Task details: An exact copy of the records below is needed, with every picture left out.

── Exercise inputs

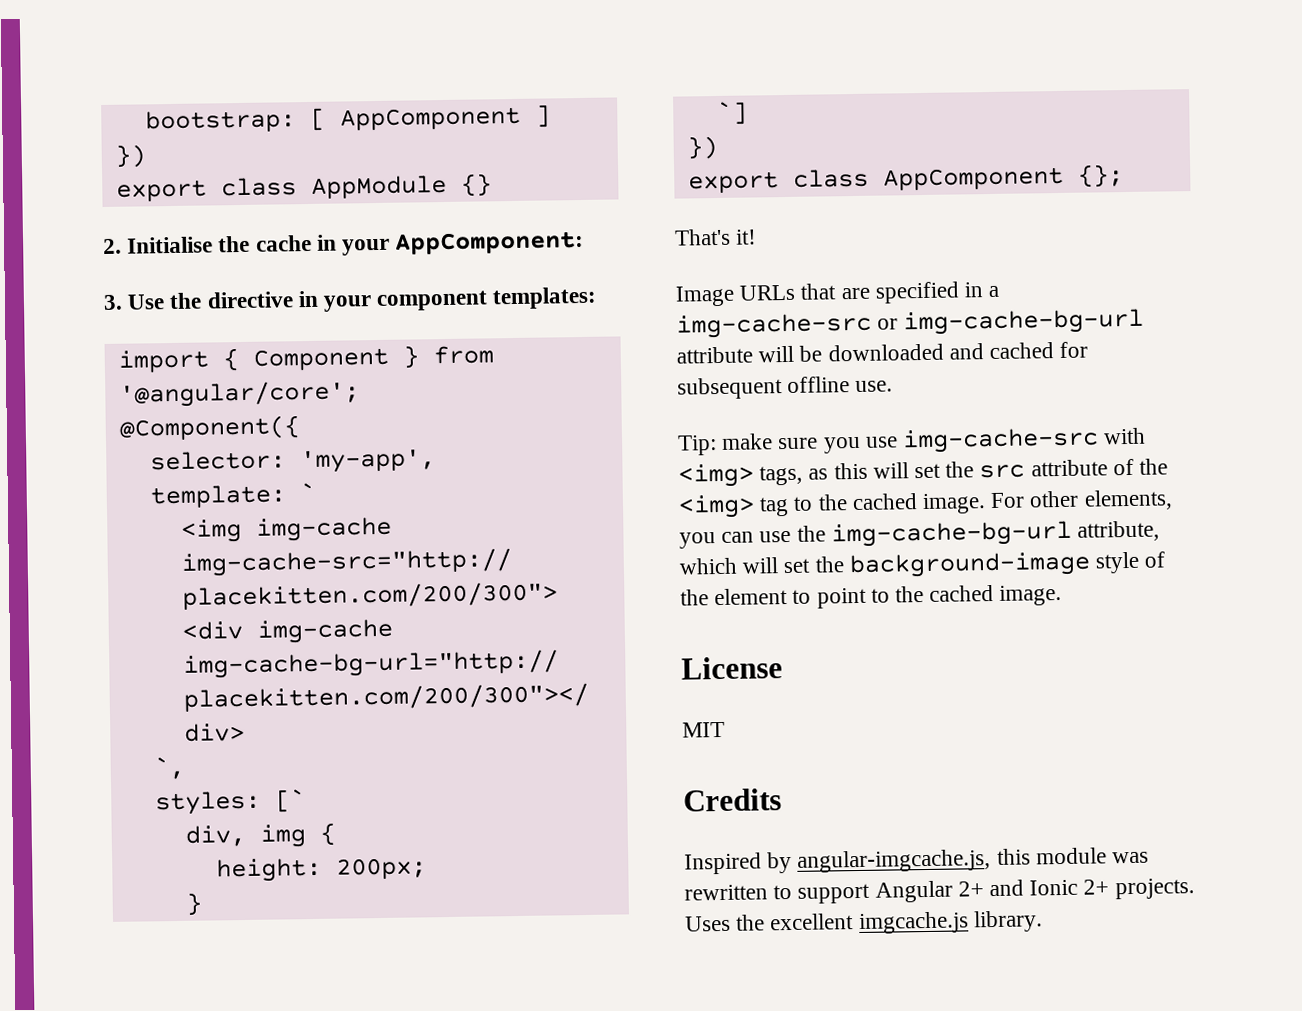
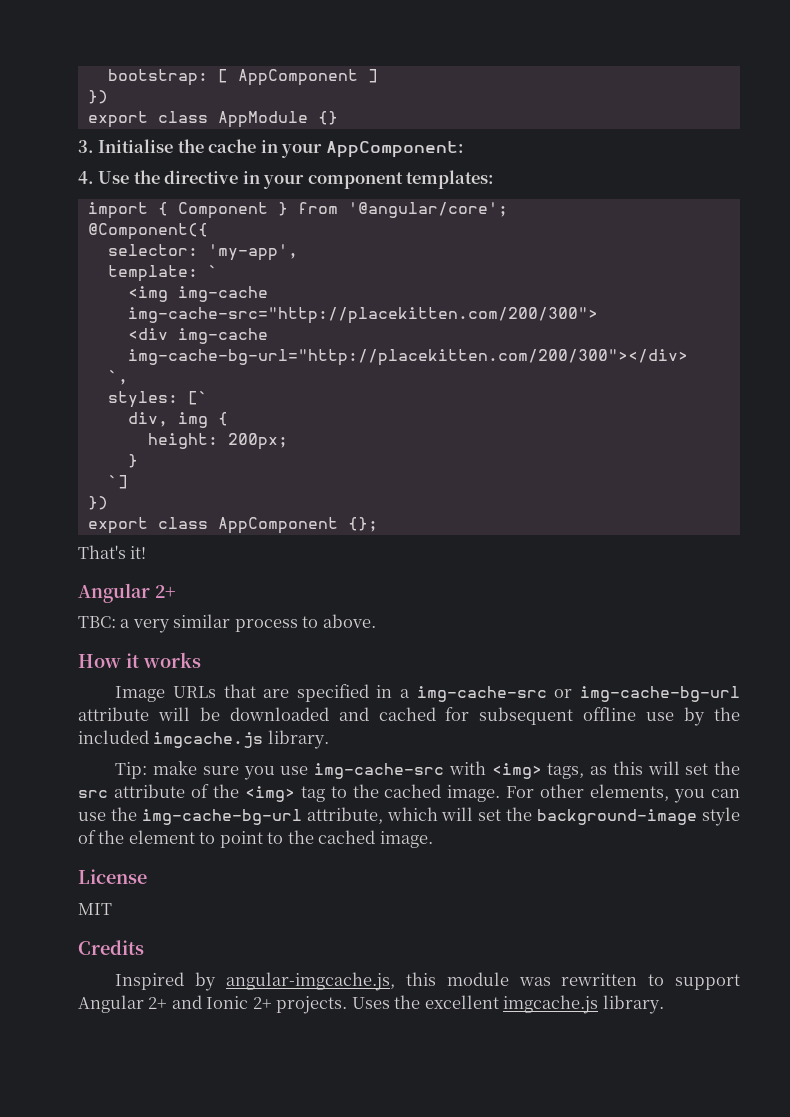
- 2. Initialise the cache in your AppComponent:
+ 3. Initialise the cache in your AppComponent:
- 3. Use the directive in your component templates:
+ 4. Use the directive in your component templates:
  That's it!
+ Angular 2+
+ TBC: a very similar process to above.
+ How it works
- Image URLs that are specified in a img-cache-src or img-cache-bg-url attribute will be downloaded and cached for subsequent offline use.
+ Image URLs that are specified in a img-cache-src or img-cache-bg-url attribute will be downloaded and cached for subsequent offline use by the included imgcache.js library.

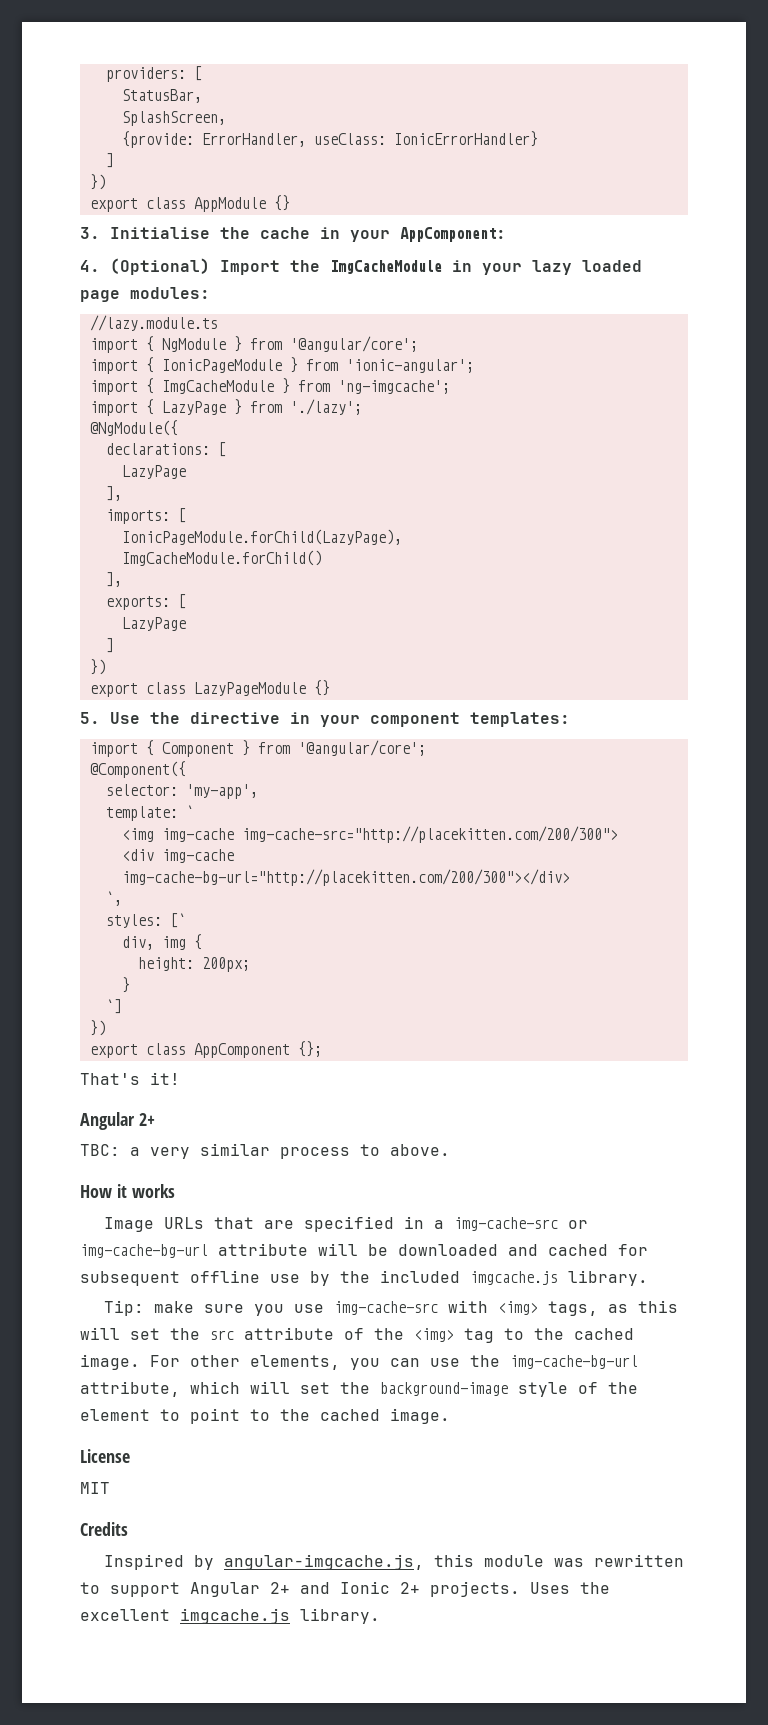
- bootstrap: [ AppComponent ]
+ providers: [
+ StatusBar,
+ SplashScreen,
+ {provide: ErrorHandler, useClass: IonicErrorHandler}
+ ]
- 4. Use the directive in your component templates:
+ 4. (Optional) Import the ImgCacheModule in your lazy loaded page modules:
+ //lazy.module.ts
+ import { NgModule } from '@angular/core';
+ import { IonicPageModule } from 'ionic-angular';
+ import { ImgCacheModule } from 'ng-imgcache';
+ import { LazyPage } from './lazy';
+ @NgModule({
+ declarations: [
+ LazyPage
+ ],
+ imports: [
+ IonicPageModule.forChild(LazyPage),
+ ImgCacheModule.forChild()
+ ],
+ exports: [
+ LazyPage
+ ]
+ })
+ export class LazyPageModule {}
+ 5. Use the directive in your component templates:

────

Exercise response:
- 2. Initialise the cache in your AppComponent:
+ 3. Initialise the cache in your AppComponent:
- 3. Use the directive in your component templates:
+ 4. Use the directive in your component templates:
  That's it!
+ Angular 2+
+ TBC: a very similar process to above.
+ How it works
- Image URLs that are specified in a img-cache-src or img-cache-bg-url attribute will be downloaded and cached for subsequent offline use.
+ Image URLs that are specified in a img-cache-src or img-cache-bg-url attribute will be downloaded and cached for subsequent offline use by the included imgcache.js library.

- bootstrap: [ AppComponent ]
+ providers: [
+ StatusBar,
+ SplashScreen,
+ {provide: ErrorHandler, useClass: IonicErrorHandler}
+ ]
- 4. Use the directive in your component templates:
+ 4. (Optional) Import the ImgCacheModule in your lazy loaded page modules:
+ //lazy.module.ts
+ import { NgModule } from '@angular/core';
+ import { IonicPageModule } from 'ionic-angular';
+ import { ImgCacheModule } from 'ng-imgcache';
+ import { LazyPage } from './lazy';
+ @NgModule({
+ declarations: [
+ LazyPage
+ ],
+ imports: [
+ IonicPageModule.forChild(LazyPage),
+ ImgCacheModule.forChild()
+ ],
+ exports: [
+ LazyPage
+ ]
+ })
+ export class LazyPageModule {}
+ 5. Use the directive in your component templates:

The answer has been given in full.